Massive Data Storage and Retrieval

Instructor

Gerard de Melo
CBIM 8, Dept. of Computer Science
Office hours: Wednesdays, 5-6 PM
(Note: no office hours on Nov. 6)

Teaching Assistants

Abu Shoeb
Email: as2352@scarletmail.rutg...
Office hours: Fridays, 11am-12pm in CoRE 246 (by appointment)

Sepehr Janghorbani
Email: sj620@scarletmail.rutg...
Office hours: Mondays 1-2:30pm at CBIM (by appointment)

Time and Location

Wednesdays, 10:20 - 13:20
SEC 117 (Pond Science & Eng. Resource Center), Busch Campus

Announcements

The Sakai site is available. Enrolled students are already in the system. Others may get in touch with the TA to get access.

Overview

In today's world of massive amounts of data, new methods and techniques are needed. In this course, we discuss methods to dive deeper into such data, covering storage and retrieval but also going beyond it to consider recent advances at the intersection of Big Data and Artificial Intelligence. In terms of areas, the course will focus on techniques for 1) Big Data processing (MapReduce and Spark), 2) Information Retrieval and indexing, and 3) Natural Language Processing (and some Computer Vision) to enable retrieval based on the content and semantics.
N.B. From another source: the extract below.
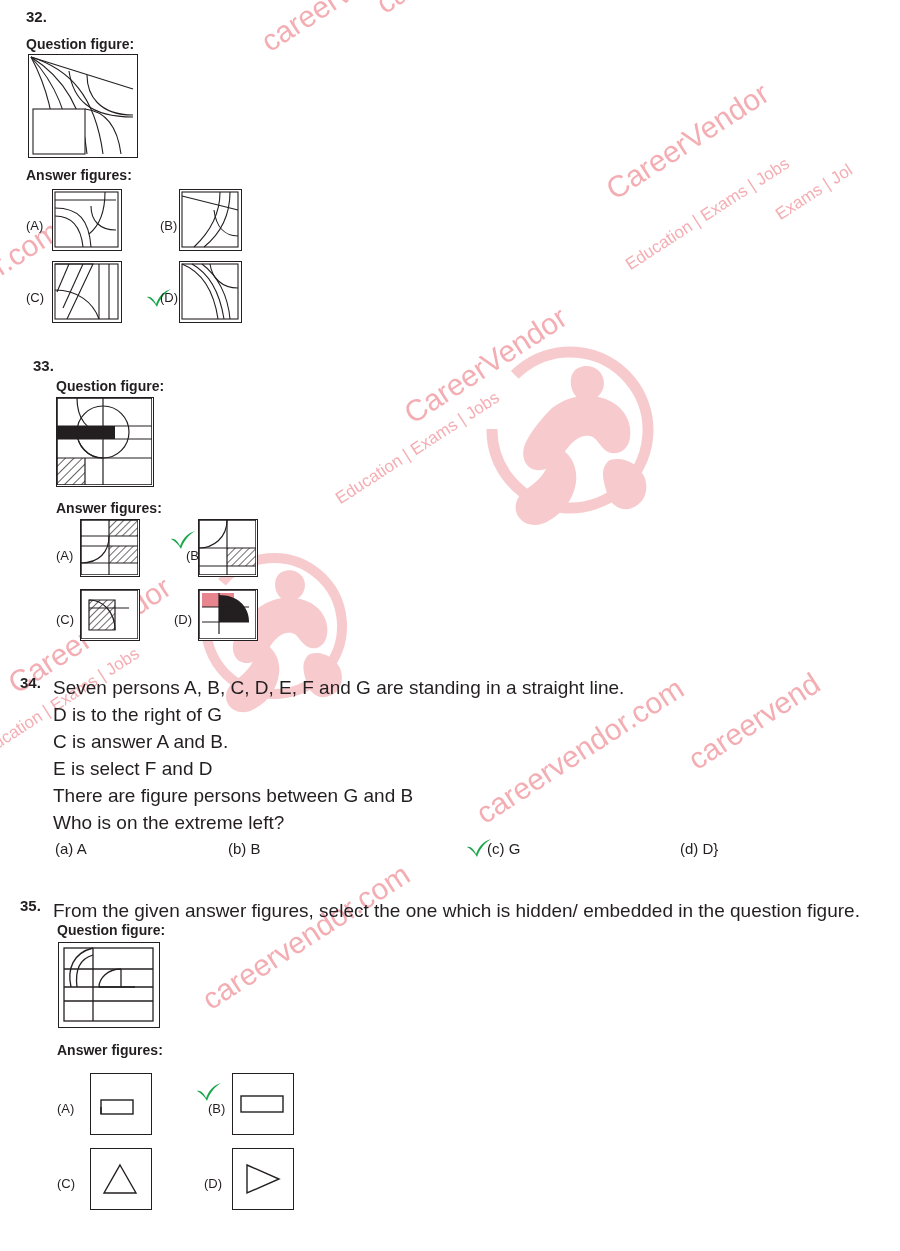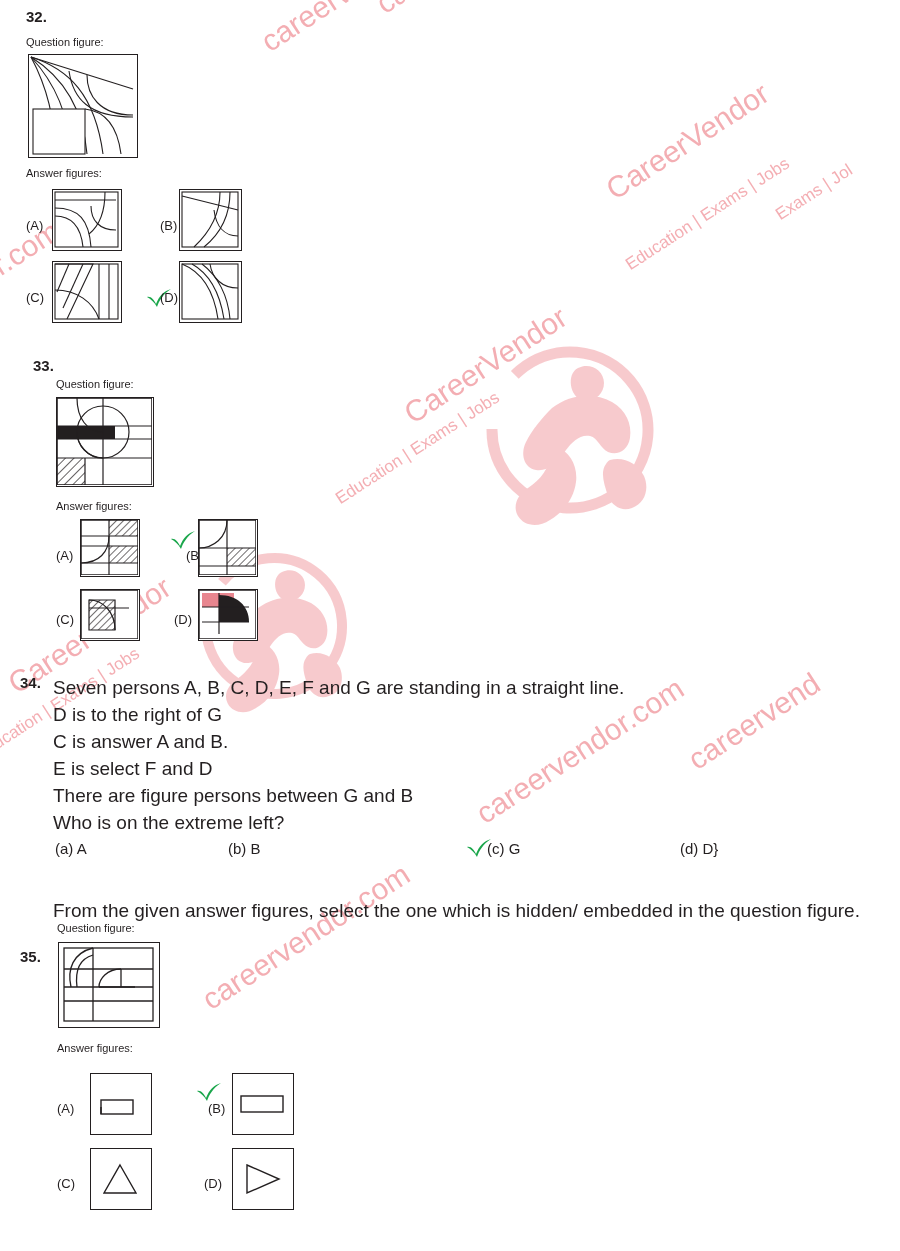"Question figure:" .lbl { font-size: 11px -> 14px; font-weight: normal -> bold }
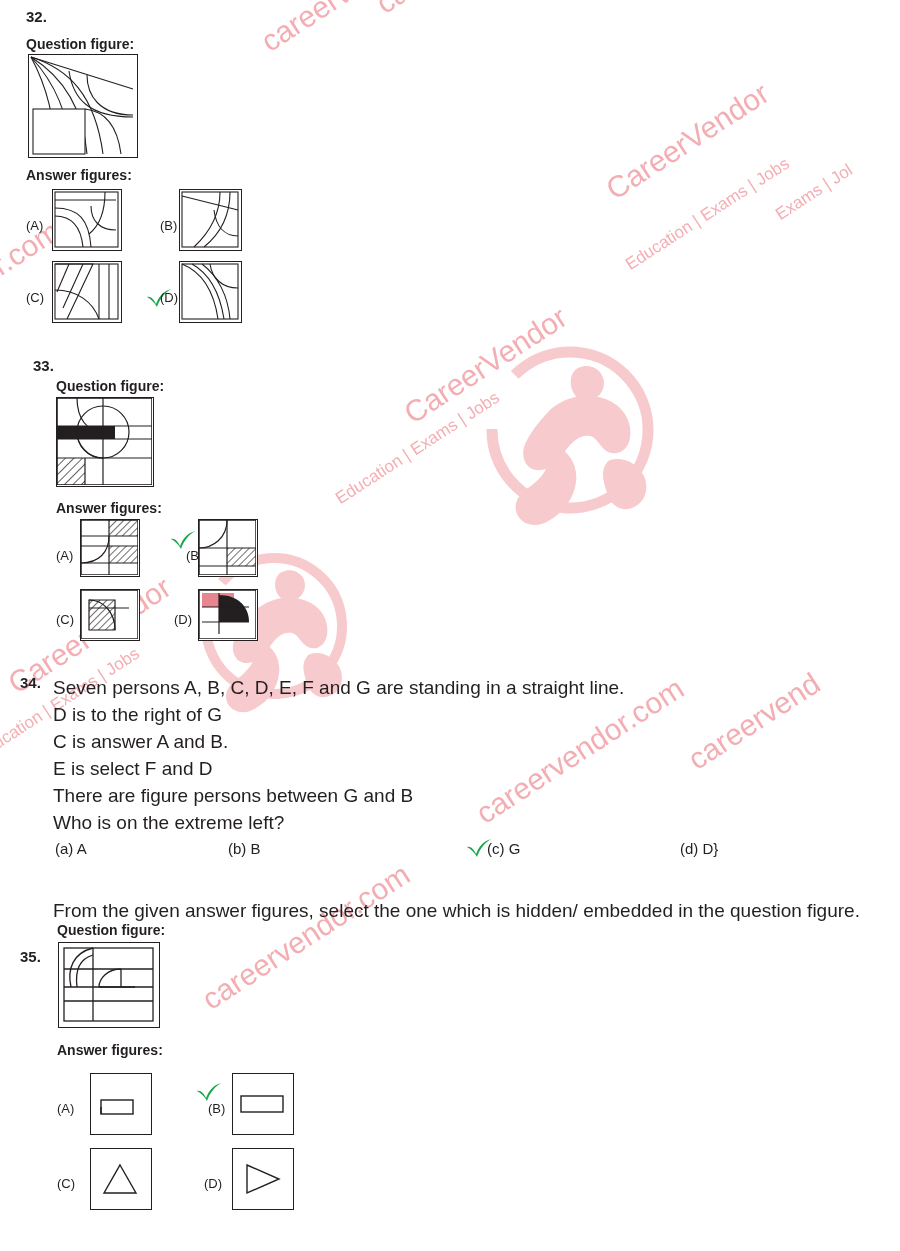"35." div.qnum { top: 948px -> 897px }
In terms of methods, much of the second half of the course will focus on Deep Learning and neural network methods for these areas.

The course will include hands-on practical work on real data sets, based on the Apache Spark platform as well as on deep learning frameworks.

Prerequisites

Basic familiarity with data structures (from introductory computer science classes) and basic mathematics and probability theory.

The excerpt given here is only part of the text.